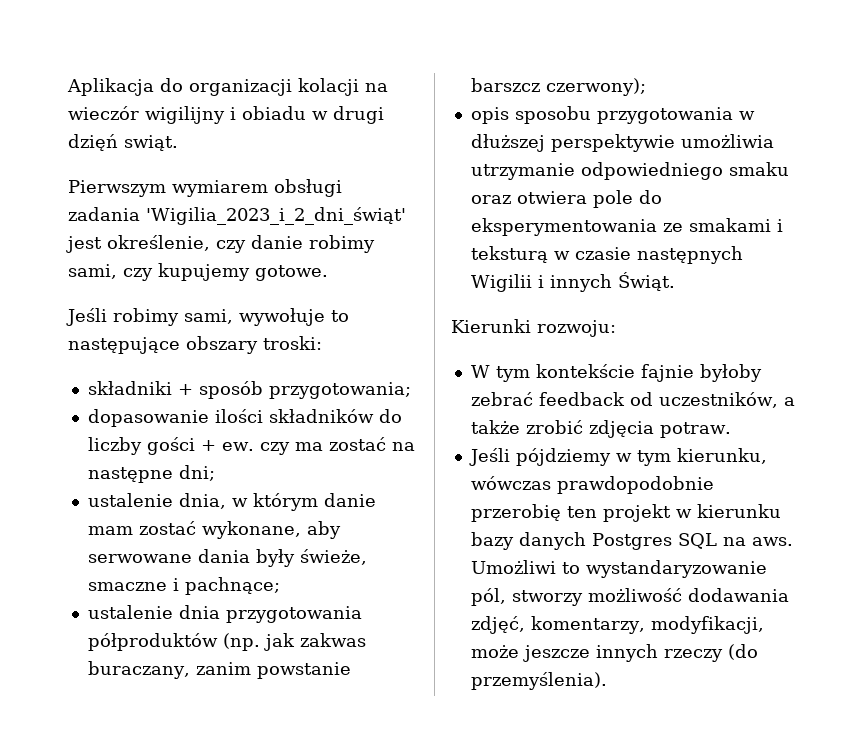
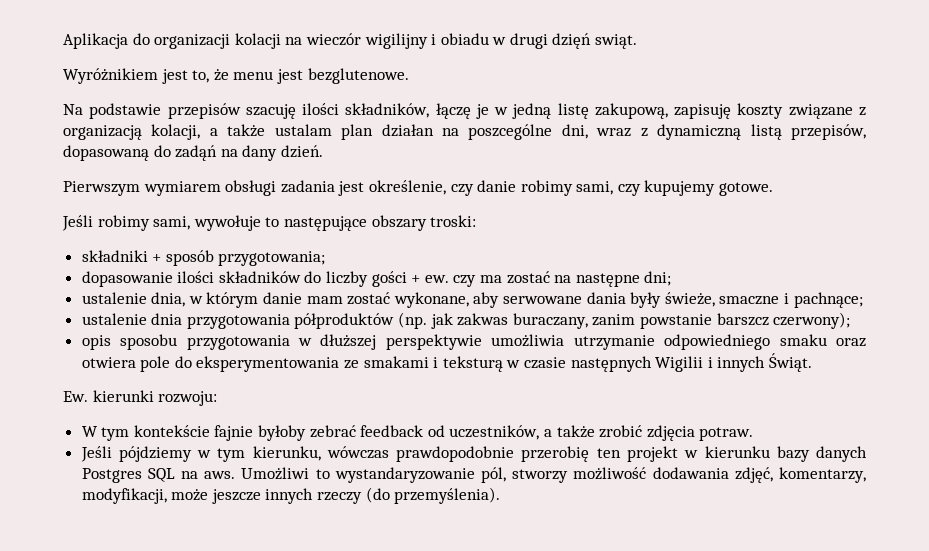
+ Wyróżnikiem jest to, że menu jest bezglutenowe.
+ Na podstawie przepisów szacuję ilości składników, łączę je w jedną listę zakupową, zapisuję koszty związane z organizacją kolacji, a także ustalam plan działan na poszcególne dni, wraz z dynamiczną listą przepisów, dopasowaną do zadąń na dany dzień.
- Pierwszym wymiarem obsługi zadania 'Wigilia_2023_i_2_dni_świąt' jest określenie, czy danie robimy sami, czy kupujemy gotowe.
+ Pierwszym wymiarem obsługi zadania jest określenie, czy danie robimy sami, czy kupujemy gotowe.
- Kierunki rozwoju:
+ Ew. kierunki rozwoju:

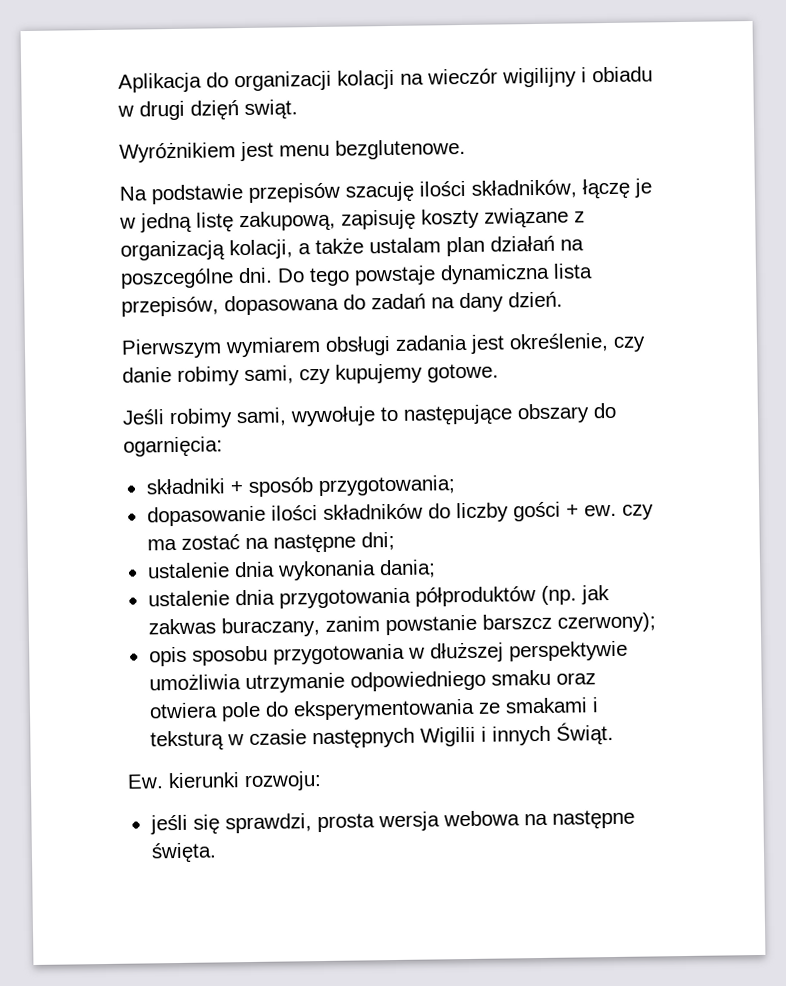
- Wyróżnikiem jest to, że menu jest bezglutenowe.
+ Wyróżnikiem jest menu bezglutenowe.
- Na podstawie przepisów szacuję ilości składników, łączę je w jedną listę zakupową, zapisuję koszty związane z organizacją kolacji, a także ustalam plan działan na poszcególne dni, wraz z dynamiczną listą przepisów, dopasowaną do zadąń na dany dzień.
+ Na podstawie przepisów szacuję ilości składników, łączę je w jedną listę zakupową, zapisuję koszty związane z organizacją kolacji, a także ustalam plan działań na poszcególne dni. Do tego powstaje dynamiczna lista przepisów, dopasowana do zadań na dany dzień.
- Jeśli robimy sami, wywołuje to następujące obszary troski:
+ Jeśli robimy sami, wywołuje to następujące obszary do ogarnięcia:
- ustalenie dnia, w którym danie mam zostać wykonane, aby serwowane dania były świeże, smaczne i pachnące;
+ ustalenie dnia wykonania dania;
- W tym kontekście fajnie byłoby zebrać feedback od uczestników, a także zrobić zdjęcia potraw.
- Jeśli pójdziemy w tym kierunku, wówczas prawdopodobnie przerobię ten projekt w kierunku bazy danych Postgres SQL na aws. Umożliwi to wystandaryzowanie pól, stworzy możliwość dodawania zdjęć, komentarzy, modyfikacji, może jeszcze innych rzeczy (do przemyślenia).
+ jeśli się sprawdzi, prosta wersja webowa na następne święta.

## Exercise instructions
Restate word for word the entries above, starting at the line with "- Jeśli robimy" and ending at the line with "- W tym kontekście", inclusive, and no others.

## Exercise answer
- Jeśli robimy sami, wywołuje to następujące obszary troski:
+ Jeśli robimy sami, wywołuje to następujące obszary do ogarnięcia:
- ustalenie dnia, w którym danie mam zostać wykonane, aby serwowane dania były świeże, smaczne i pachnące;
+ ustalenie dnia wykonania dania;
- W tym kontekście fajnie byłoby zebrać feedback od uczestników, a także zrobić zdjęcia potraw.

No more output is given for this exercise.